Para assistir “Gêmeas – Mórbida Semelhança” optei por compreender primeiro o terreno que estava adentrando. A série da Prime Vídeo lançada em abril é um remake do excelente “Gêmeos – Mórbida Semelhança” do genial David Cronenberg, como já dito aqui. O mundo mudou bastante desde 1987, quando o filme foi lançado, embora alguns tabus sigam firmes na sociedade, portanto, mudar o gênero dos protagonistas é uma bem-vinda ideia. Sai de cena os homens vividos por Jeremy Irons, entrando no jogo a oscarizada Rachel Weisz.

Assinado por Aline Birch (“Normal People”, 2020 e a badalada “Succession”, 2018-2023 da HBO), a minissérie de seis episódios mantém o clima mórbido, soturno e com ares de thriller psicológico do filme. O caldo engrossa com questões sociais muito pertinentes na atualidade como racismo cordial, racismo parental (a cena do desdém de outra médica com uma paciente negra é cruel), sistema médico ruim e parcial, a desumanização dos corpos das mulheres em um momento feliz e vulnerável da gravidez ao parto, os ricos excêntricos em suas bolhas sociais que vivem pelo lucro e ridicularização da vida que não esteja inserida nesta bolha, entre outras camadas.

Entretanto, o que me incomoda na assinatura de Birch e os demais colaboradores é que eles jogam esses temas muito mais como interpretação do espectador do que um desenvolvimento sólido. Há muita coisa envolvida e acontecendo ao mesmo tempo e todas elas não são desenvolvidas de uma maneira crível. Um exemplo? A emprega da dupla Greta, vivida por Poppy Liu que, entre uma arrumação e outra – sempre vestida como se estivess indo para uma rave – colhe objetos delas para um objetivo importante para ela, mas qual a necessidade? Como as Mantle estão inseridas no seu passado? A inserção dos pais delas também não diz muito ao que veio a não ser uma depressão pós-parto da mãe e nada além disso. Fillers para rechear um texto raso. A sua nomenclatura entre fotografia e tensão psicológica remente a obras primas como “Hannibal” (2013-2015) e “House of Cards” (2013-2018) de segunda categoria.

WEISZ BRILHA EM MEIO AO CARICATO

O grande destaque de “Gêmeas – Mórbida Semelhança” aqui é mesmo Rachel Weisz, assombrosa no papel das gêmeas Beverly e Elliot Mantle. Simplesmente não dá para distinguir uma da outra tão é a competência da atriz, o olhar, o semblante, tudo muda. Mas há um porém: se no filme, Elliot era um cara charmoso, galante e seguro, aqui, Elliot ganha traços vilanescos, mas não passa de uma mulher mimada e chata para atrair a atenção de todos, principalmente de Beverly, sua outra parte, mais discreta e objetiva.

Essa co-dependência das irmãs imprime medo, angústia e incômodo.
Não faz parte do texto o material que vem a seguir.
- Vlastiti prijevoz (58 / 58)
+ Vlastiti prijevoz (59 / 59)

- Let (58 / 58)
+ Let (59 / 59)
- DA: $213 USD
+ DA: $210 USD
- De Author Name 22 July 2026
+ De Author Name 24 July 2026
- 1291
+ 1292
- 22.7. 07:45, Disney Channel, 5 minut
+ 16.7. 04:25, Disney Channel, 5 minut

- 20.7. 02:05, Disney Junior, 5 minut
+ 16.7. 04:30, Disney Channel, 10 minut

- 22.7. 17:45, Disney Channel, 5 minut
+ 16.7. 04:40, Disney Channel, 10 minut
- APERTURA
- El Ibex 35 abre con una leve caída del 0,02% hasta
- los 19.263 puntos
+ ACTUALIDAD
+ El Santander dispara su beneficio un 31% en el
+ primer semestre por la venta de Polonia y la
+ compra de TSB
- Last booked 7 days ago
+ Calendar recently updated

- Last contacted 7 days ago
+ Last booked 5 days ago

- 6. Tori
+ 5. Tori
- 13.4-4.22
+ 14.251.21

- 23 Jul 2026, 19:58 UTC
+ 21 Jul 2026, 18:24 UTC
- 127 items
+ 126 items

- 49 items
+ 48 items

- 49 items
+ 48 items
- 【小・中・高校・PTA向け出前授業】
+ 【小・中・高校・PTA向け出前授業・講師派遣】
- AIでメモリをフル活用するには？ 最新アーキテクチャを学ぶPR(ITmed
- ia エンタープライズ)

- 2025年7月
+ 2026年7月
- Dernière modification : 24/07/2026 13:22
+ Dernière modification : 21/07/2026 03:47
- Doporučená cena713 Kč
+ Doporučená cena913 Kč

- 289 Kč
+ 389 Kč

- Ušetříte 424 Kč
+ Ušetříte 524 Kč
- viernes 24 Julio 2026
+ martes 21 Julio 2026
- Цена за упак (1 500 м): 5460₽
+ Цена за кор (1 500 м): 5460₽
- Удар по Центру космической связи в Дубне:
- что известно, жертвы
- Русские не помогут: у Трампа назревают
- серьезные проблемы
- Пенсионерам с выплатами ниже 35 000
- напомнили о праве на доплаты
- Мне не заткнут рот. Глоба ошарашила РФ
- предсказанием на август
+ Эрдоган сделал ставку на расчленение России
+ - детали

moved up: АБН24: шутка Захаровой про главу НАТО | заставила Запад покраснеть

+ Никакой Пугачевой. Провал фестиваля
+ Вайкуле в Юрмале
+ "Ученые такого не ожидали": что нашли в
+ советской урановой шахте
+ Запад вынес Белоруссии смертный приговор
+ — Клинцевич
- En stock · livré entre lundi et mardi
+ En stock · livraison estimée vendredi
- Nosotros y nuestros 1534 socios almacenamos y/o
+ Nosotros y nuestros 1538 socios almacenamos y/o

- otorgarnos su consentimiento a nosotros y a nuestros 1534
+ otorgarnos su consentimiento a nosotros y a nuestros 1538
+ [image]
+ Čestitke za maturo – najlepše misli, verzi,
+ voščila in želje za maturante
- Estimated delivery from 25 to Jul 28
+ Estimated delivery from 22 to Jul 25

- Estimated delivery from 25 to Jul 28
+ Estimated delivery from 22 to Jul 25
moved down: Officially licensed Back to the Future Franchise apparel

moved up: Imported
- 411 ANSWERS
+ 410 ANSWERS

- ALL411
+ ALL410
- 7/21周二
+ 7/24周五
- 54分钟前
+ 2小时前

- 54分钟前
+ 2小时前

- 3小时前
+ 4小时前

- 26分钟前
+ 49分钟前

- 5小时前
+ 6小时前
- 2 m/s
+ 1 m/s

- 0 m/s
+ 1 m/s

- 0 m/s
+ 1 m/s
É uma obsessão de posse (Elliot > Beverly), de estar no controle, ela precisa ser amada com devoção e só quem o pode fazer é a sua outra metade, aquela concebida junto a ela.

Alguns diálogos soam tão caricatos quanto vergonhosos, como no jantar em que estão reunidos os magnatas e as gêmeas Mantle, a síntese de uma torta de climão tão indigesta quanto desnecessária. E, assim como no filme, a cor vermelha é onipresente colaborando com esse ar vampiresco de sugar a energia, as duas se sugam e de alguma forma precisam sugar outras pessoas para se renovar para continuar nesse ciclo vicioso.

PATOLOGIA SÁDICA

Contudo, há um momento importante em um devaneio de Beverly em que ela volta ao passado e vislumbra o início da violência obstétrica que, para chegar aonde chegou aos dias atuais, teve suas cobaias. Sem surpresas, mulheres negras e escravizadas mutiladas e violadas em nome da ciência, da medicina e de um bem maior.

“O sangue está em suas mãos”, a escravizada diz no sonho de Beverly. E continua até hoje. Eis aqui a única crítica construtiva e bem articulada de “Gêmeas – Mórbida Semelhança”sobre as diversas violências que as mulheres sofreram e sofrem até hoje em um momento que deveria ser de regozijo.

Por entre os conflitos éticos, morais, de personalidade, familiar e tudo que envolve lucro e poder, a intemperança desenfreada das gêmeas pela dependência e do status nada mais é que um relacionamento abusivo. Trocando em miúdos, uma patologia sádica.